I stand up to give Mom a hug too. I'm sure she's just giving us some privacy for our gift exchange. It's an incredibly sweet gesture. Although it is a bit self-serving. I know she wants grandchildren!
"Good night, Mom. I love you."
"Good night, Joshua. Good night, Donna."
"Good night, Marjorie."
Once Mom has left the room, Donna hands me my present. It's flat, about the size of an 8x10 photo.
"I guess I'm not getting mittens?" I tease her. But she just smiles at me. Her eyes are sparkling.
I rip off the paper and I'm not surprised it's a picture frame. But when I turn it over, I'm stunned.
Inside the matte is a signed Tom Seaver baseball card.
Next to it is a photo of my Dad and I in Mets caps. It was a few weeks before my tenth birthday. We are both grinning at the camera with our matching dimples fully on display. It's one of my Mom's favorite pictures of us.
"Donna.

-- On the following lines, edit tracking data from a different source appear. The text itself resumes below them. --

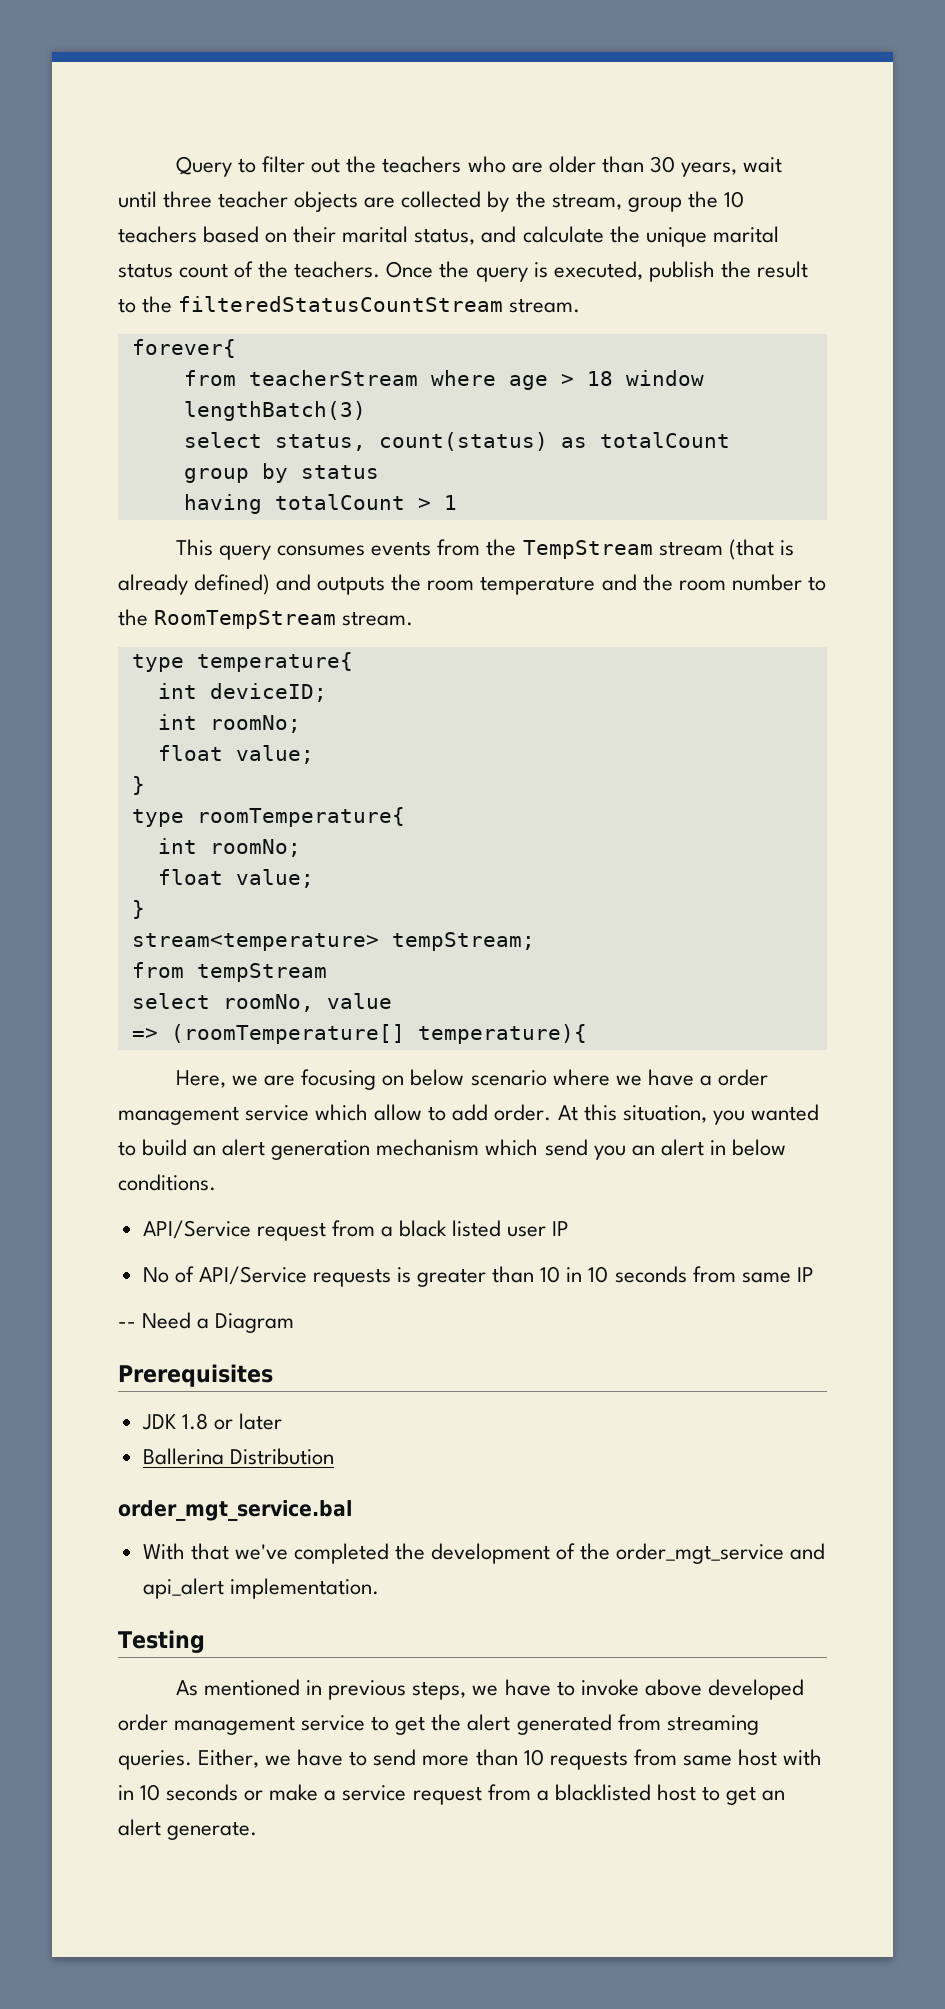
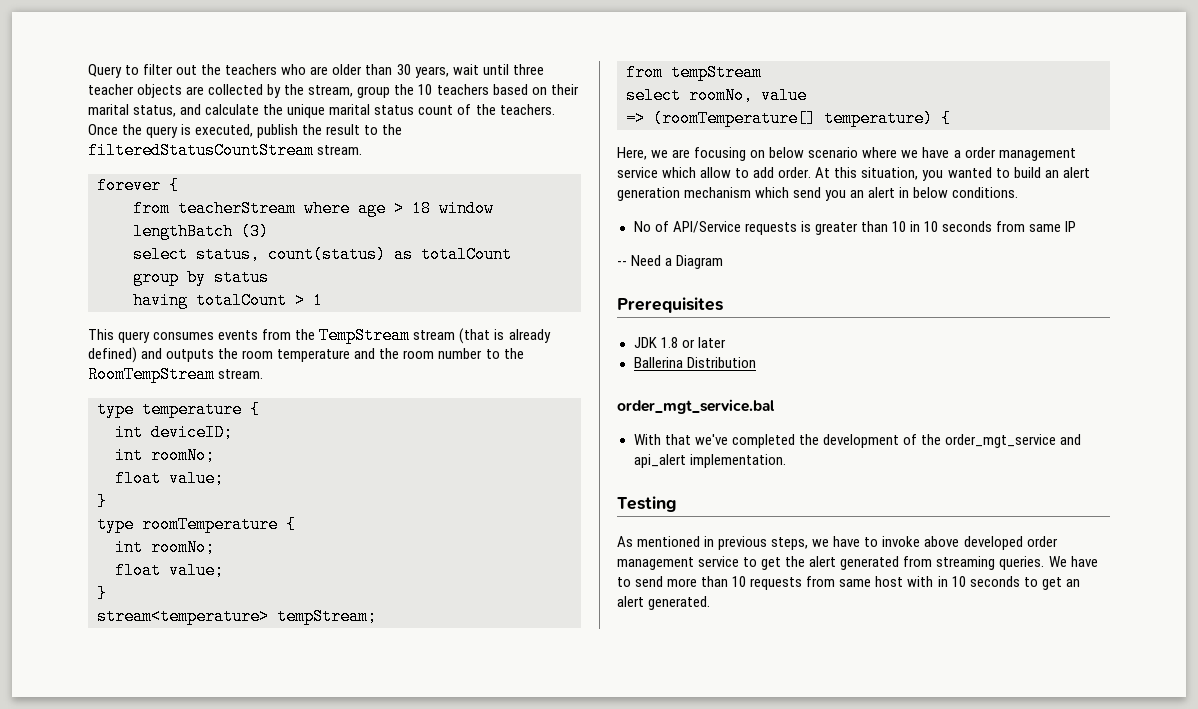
- forever{
+ forever {
- from teacherStream where age > 18 window lengthBatch(3)
+ from teacherStream where age > 18 window lengthBatch (3)
- type temperature{
+ type temperature {
- type roomTemperature{
+ type roomTemperature {
- => (roomTemperature[] temperature){
+ => (roomTemperature[] temperature) {
- API/Service request from a black listed user IP
- Either, we have to send more than 10 requests from same host with in 10 seconds or make a service request from a blacklisted host to get an alert generate.
+ We have to send more than 10 requests from same host with in 10 seconds to get an alert generated.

This is amazing. How'd you do this?"
"Well, of course, your Mom helped! I wanted to get someone from your childhood. And I remembered you said that Tom Seaver was the greatest Mets pitcher of all time. After I found the baseball card on ebay, I called your Mom for a photo. She sent me this one and I framed it for you. You like it?"
"Seaver pitched a one-hitter that day. It was incredible. This is perfect. Thank you."
I can't believe how happy this makes me. It's not the gift itself, it's that she took the time to find something that I'd cherish. She's showing me that she cares about my life outside of work, and reminding me that there is more to life than my job. I've been realizing that more and more. God, I love her. And I'm starting to feel more confident that she loves me too. I guess I'm about to find out.
I pick up the present and hand it to her. I hope she understands what I'm trying to do here, although it really is her choice what she does next. I just want this to be perfect.